Data supplied >>
-------
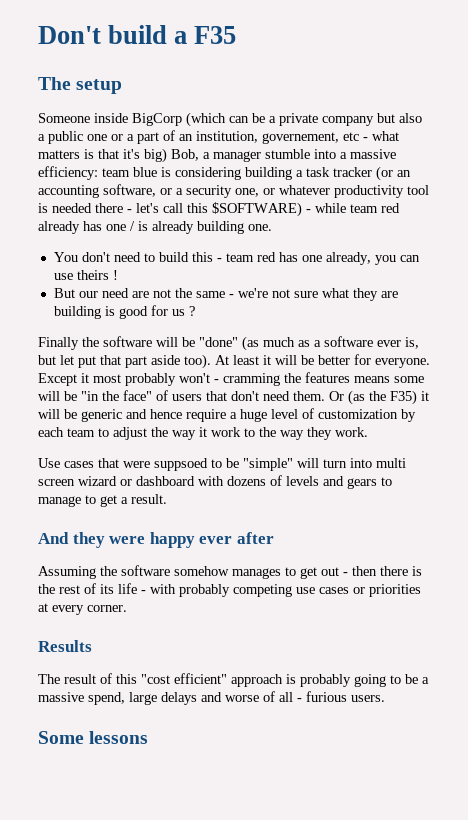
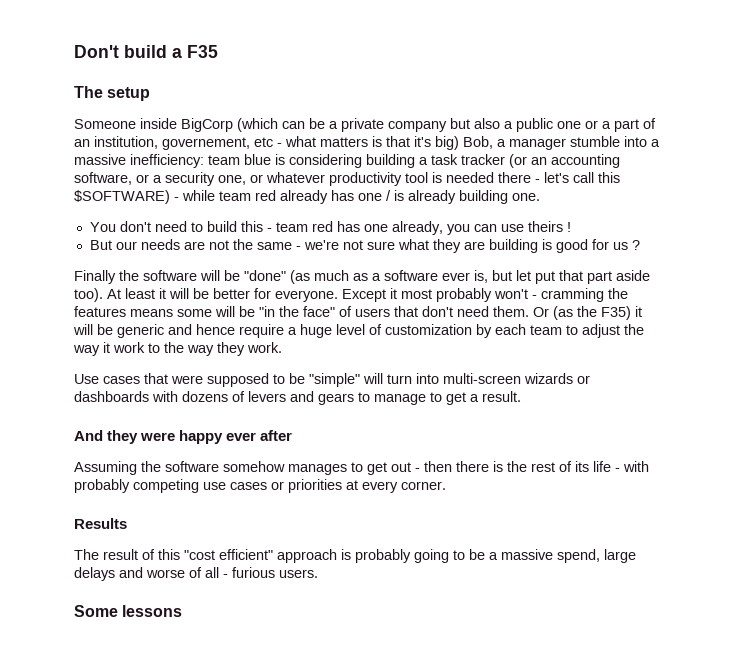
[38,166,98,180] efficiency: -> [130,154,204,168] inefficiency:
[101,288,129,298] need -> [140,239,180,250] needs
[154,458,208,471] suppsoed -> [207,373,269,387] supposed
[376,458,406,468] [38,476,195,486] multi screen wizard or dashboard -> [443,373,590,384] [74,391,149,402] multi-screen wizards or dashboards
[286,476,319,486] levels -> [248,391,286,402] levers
-------
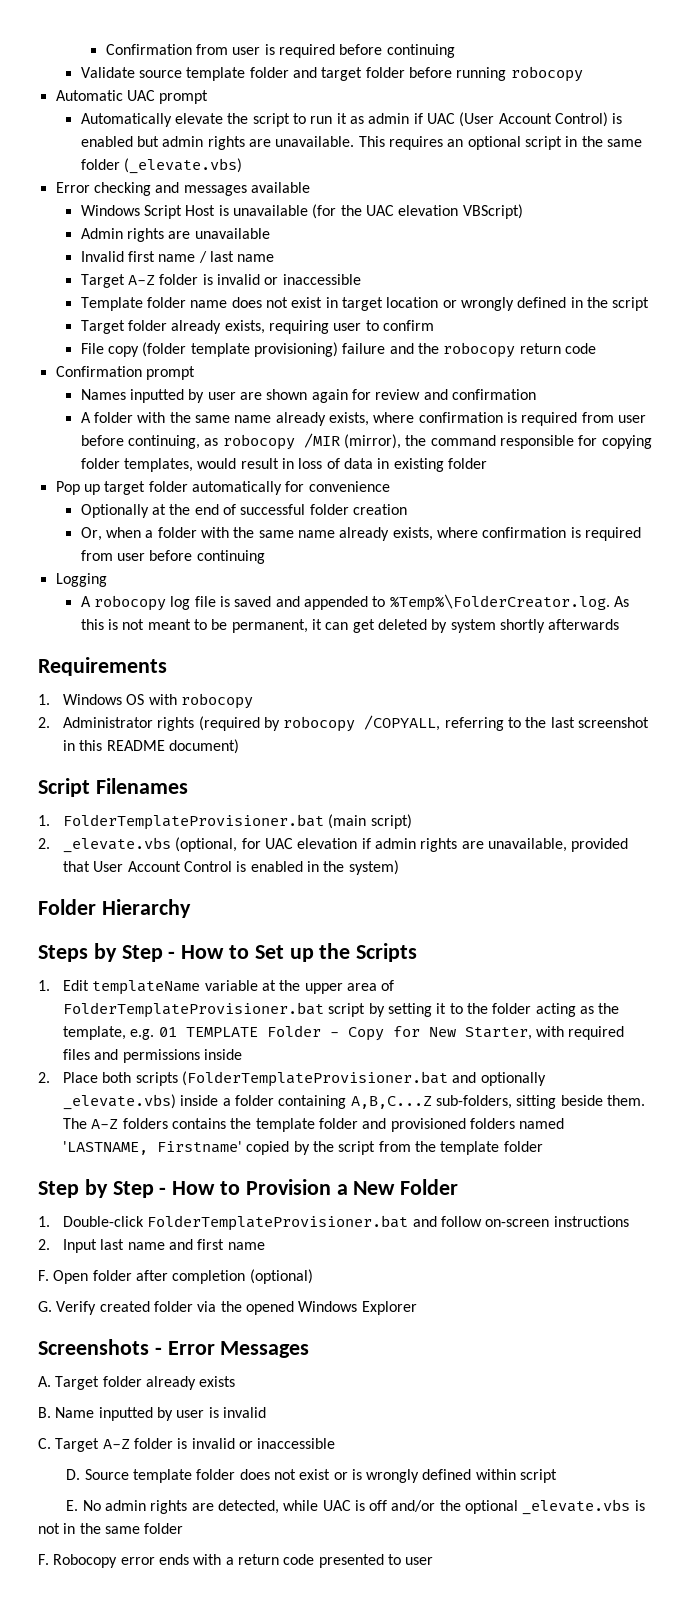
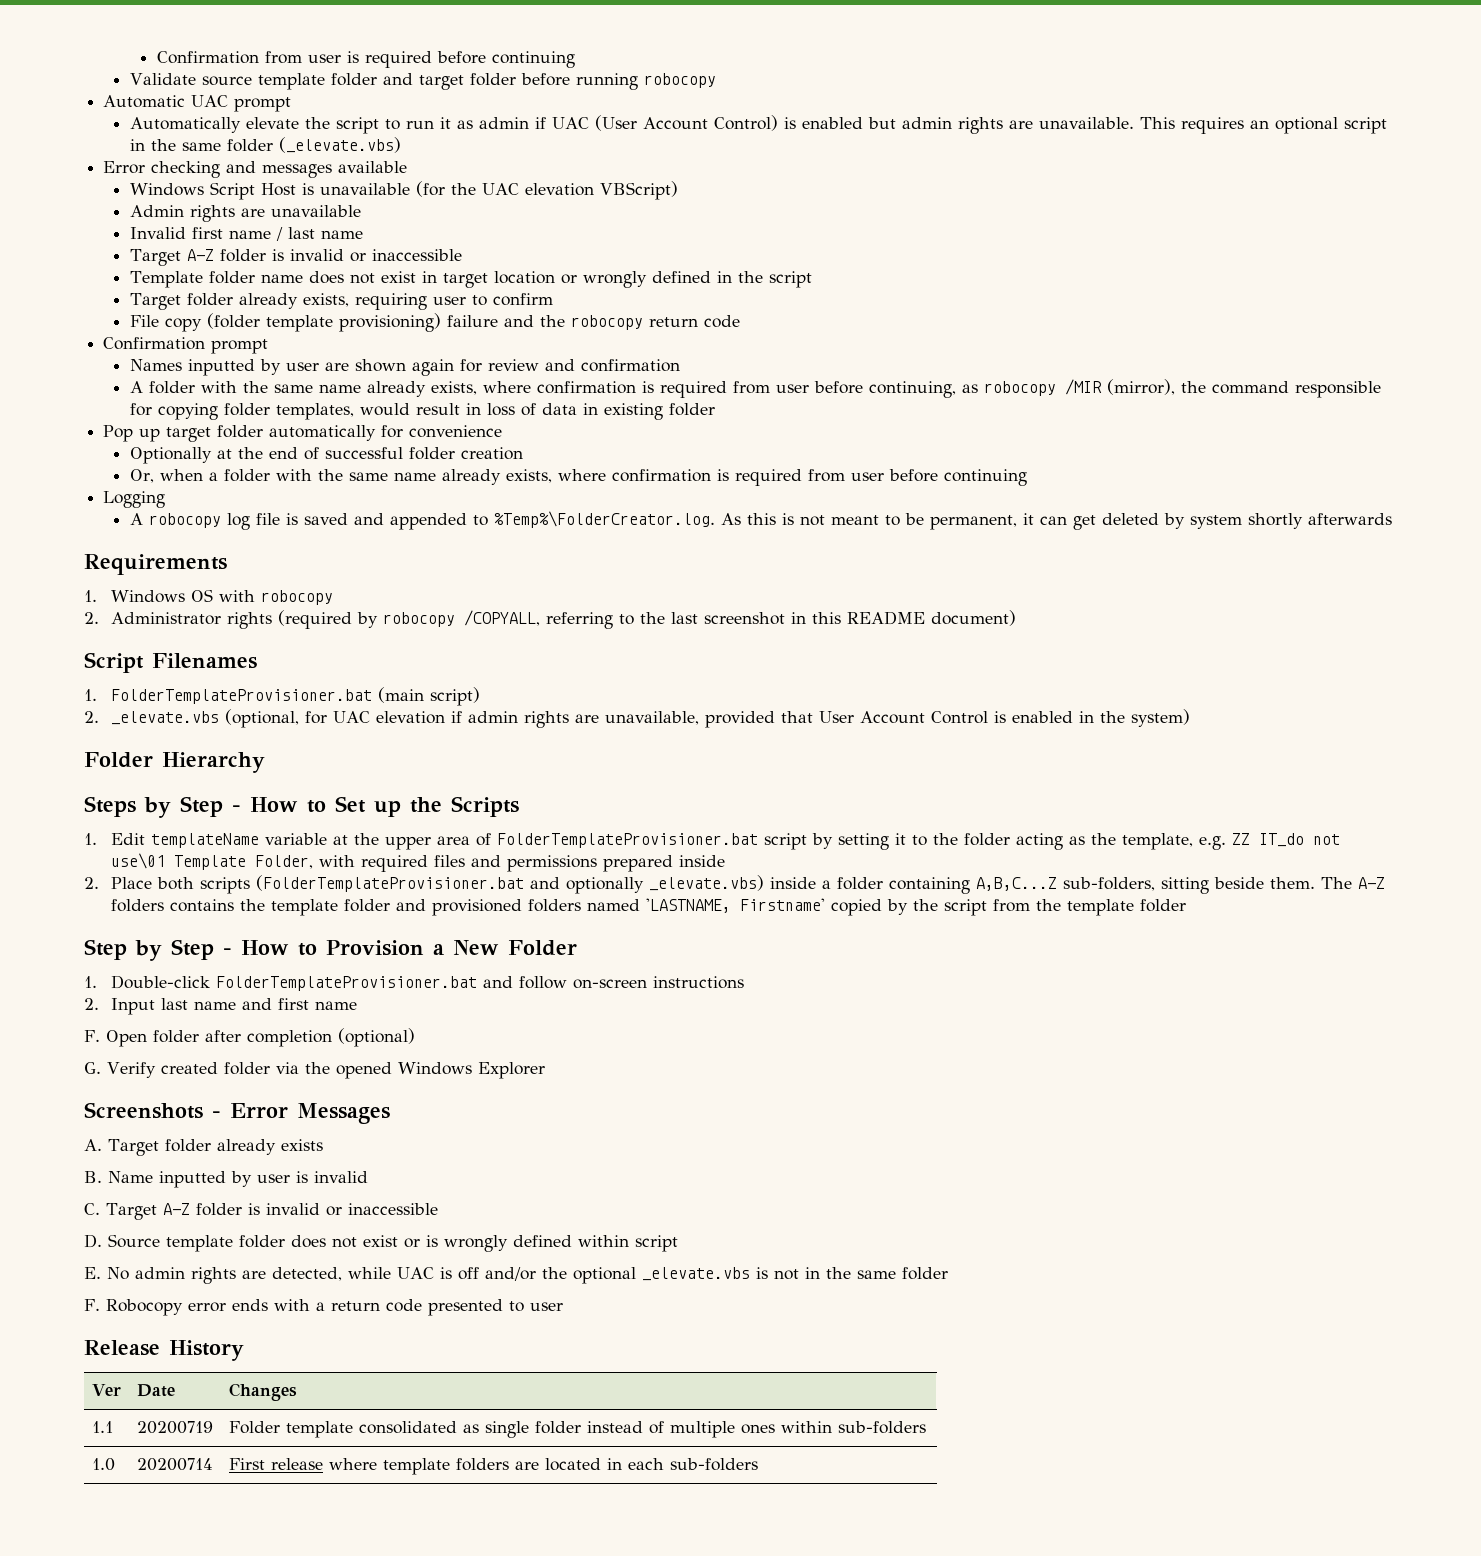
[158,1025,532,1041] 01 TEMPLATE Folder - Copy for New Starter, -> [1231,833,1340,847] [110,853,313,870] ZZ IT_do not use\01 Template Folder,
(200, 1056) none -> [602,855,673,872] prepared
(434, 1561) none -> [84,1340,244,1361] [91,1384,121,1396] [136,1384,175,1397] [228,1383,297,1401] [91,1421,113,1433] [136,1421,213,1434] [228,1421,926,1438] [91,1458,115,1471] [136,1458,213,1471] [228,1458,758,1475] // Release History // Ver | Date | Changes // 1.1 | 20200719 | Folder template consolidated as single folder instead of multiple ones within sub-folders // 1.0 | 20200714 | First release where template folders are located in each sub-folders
-------
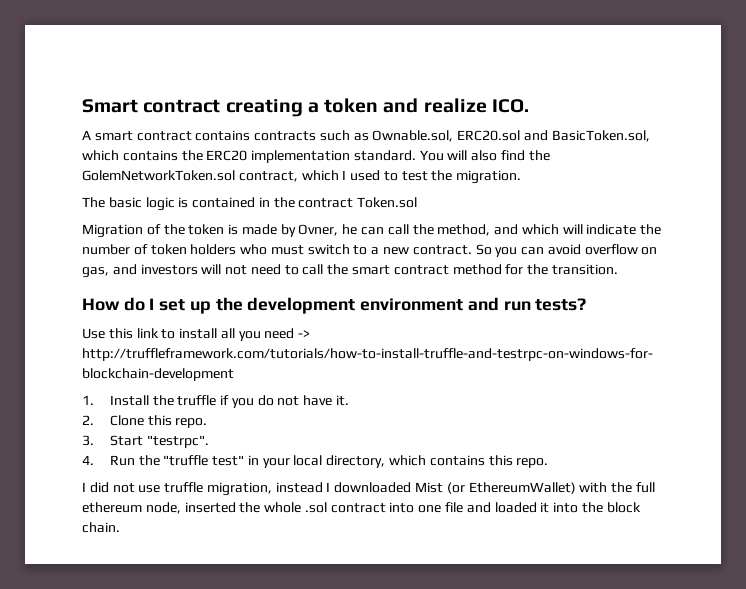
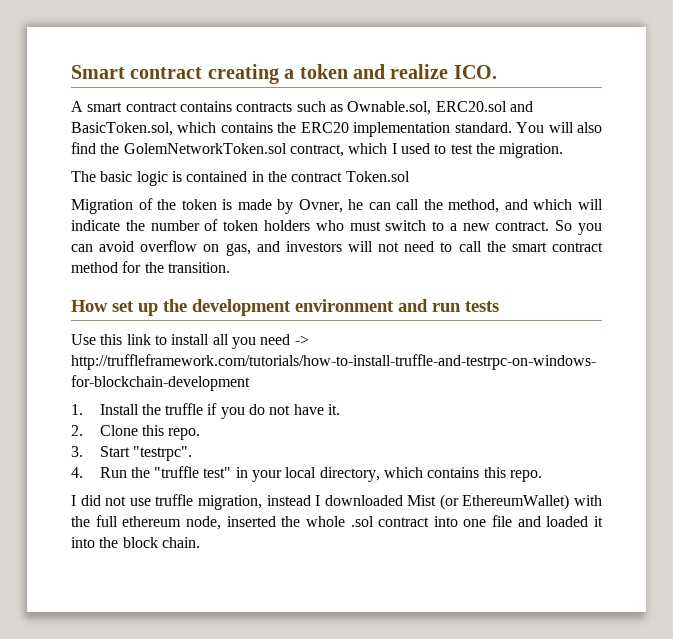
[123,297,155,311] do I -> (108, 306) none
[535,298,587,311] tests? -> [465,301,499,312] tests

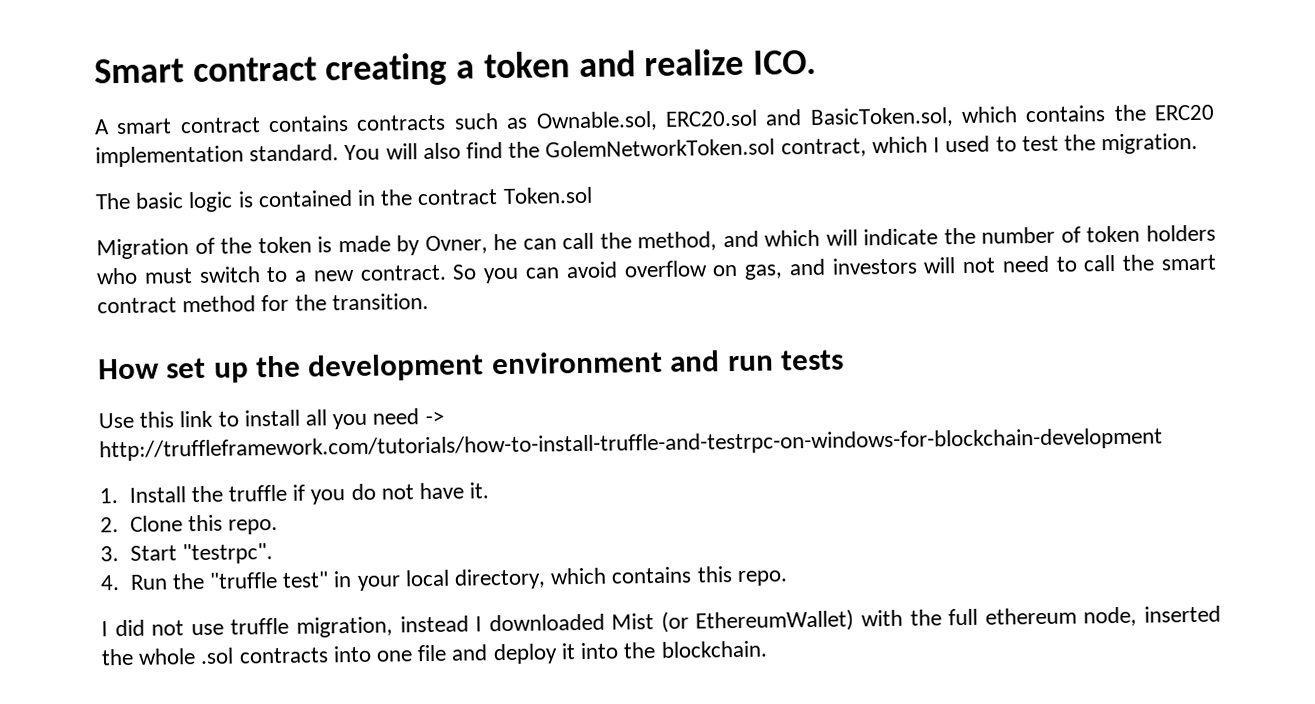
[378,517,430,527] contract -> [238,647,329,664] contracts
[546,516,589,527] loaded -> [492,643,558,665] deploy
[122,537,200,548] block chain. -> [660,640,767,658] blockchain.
-------
What you will do >> Using the data above, reproduce exactly the lines between those holding "[101,288,129,298] need ->" and "[286,476,319,486] levels ->", inclusive, and no others.

Exercise result >>
[101,288,129,298] need -> [140,239,180,250] needs
[154,458,208,471] suppsoed -> [207,373,269,387] supposed
[376,458,406,468] [38,476,195,486] multi screen wizard or dashboard -> [443,373,590,384] [74,391,149,402] multi-screen wizards or dashboards
[286,476,319,486] levels -> [248,391,286,402] levers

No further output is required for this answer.